Task item:
Which lines of the listing below contain the word "also"? Return them.

Records provided:
########
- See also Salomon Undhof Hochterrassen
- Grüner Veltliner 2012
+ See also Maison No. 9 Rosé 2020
########
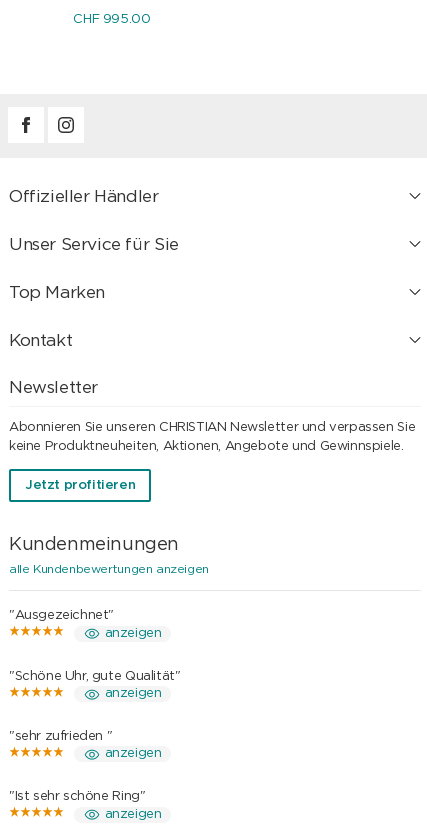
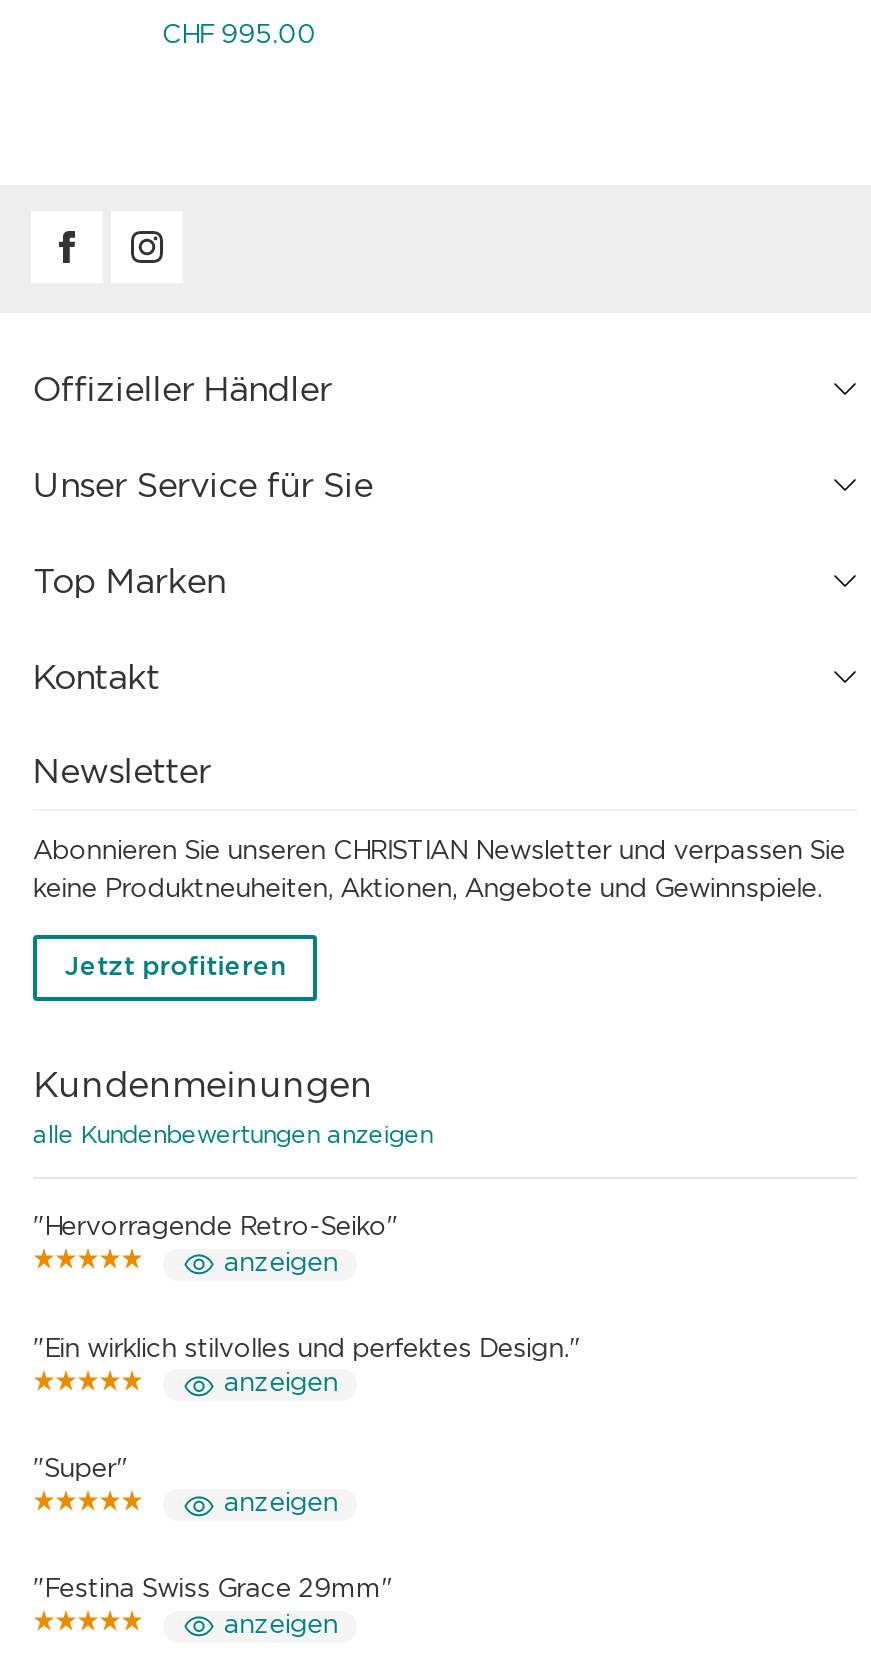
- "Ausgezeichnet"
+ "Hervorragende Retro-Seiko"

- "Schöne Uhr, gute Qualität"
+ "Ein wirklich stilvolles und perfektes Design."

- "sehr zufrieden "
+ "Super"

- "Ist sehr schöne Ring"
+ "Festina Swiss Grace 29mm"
########
Your solution:
- See also Salomon Undhof Hochterrassen
+ See also Maison No. 9 Rosé 2020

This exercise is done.